(Records drawn from a dataset)
»»
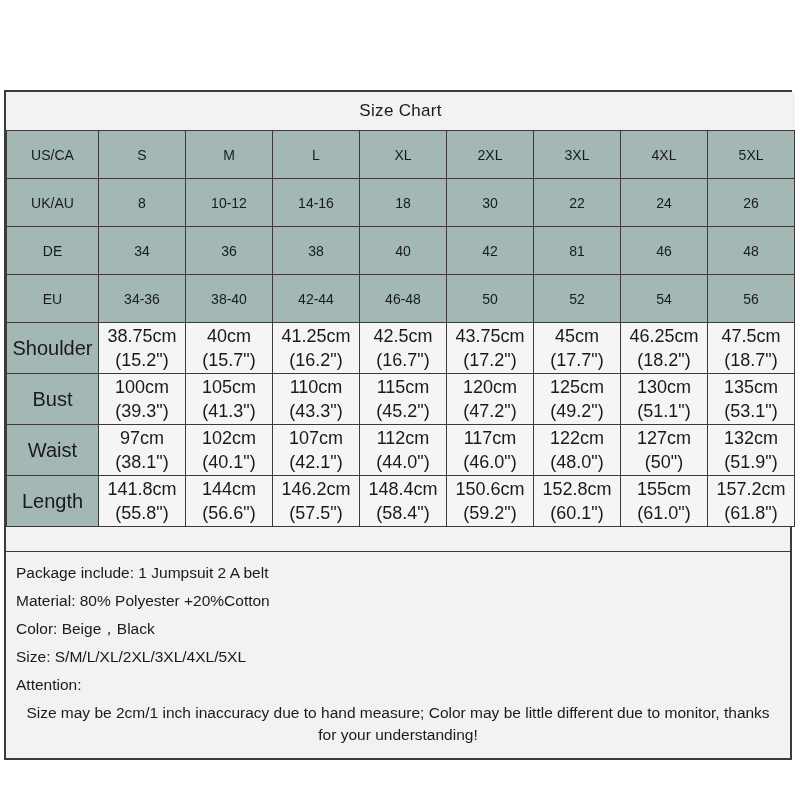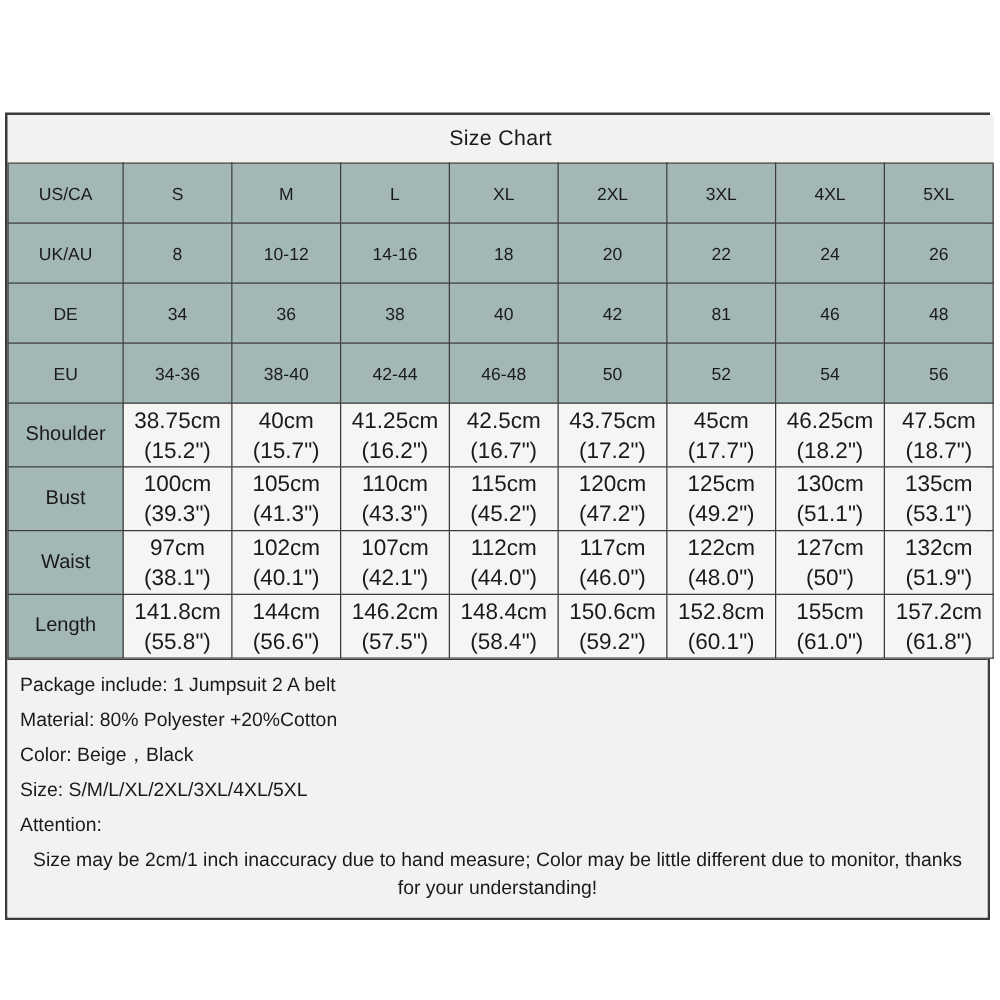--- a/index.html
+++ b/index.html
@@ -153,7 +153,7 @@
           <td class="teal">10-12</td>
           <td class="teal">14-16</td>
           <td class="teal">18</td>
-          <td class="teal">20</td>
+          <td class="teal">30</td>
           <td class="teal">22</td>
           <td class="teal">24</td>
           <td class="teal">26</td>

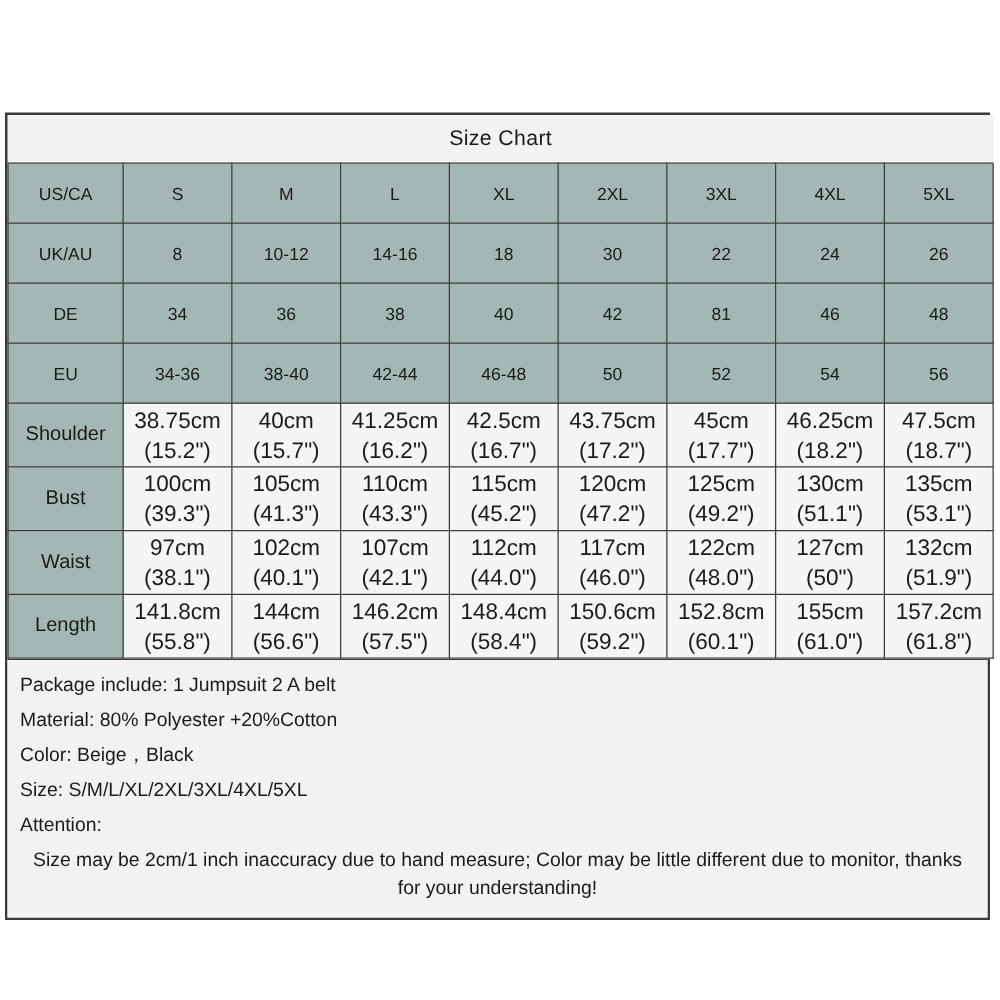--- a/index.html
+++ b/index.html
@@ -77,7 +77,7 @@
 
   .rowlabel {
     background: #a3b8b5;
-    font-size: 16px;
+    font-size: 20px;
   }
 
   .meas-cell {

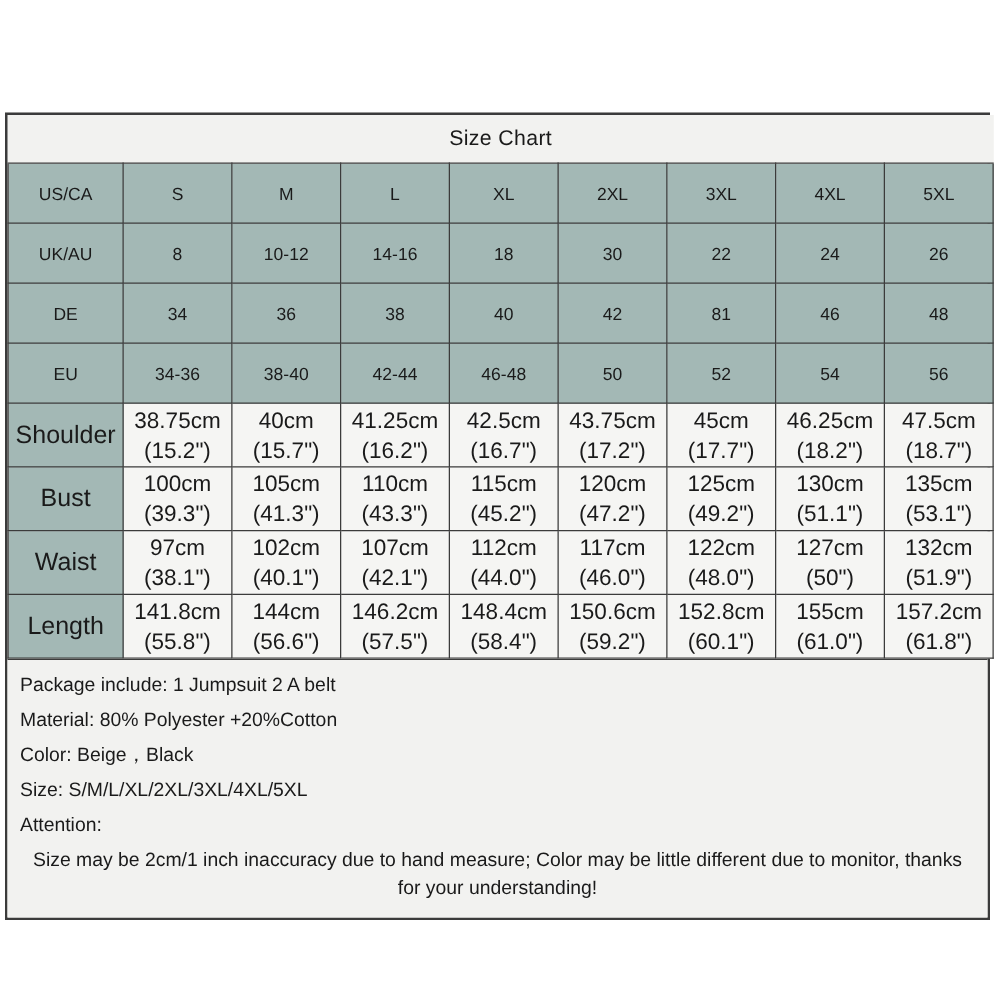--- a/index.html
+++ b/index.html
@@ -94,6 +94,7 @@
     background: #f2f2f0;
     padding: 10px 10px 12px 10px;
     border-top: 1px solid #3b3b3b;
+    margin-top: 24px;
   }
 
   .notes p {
««
- [Task objective] Find "padding: 10px 10px 12px 10px;" in the data above, then repeat that line and all lines after it exactly, ending with the final line.

- [Solution for this task]
     padding: 10px 10px 12px 10px;
     border-top: 1px solid #3b3b3b;
+    margin-top: 24px;
   }
 
   .notes p {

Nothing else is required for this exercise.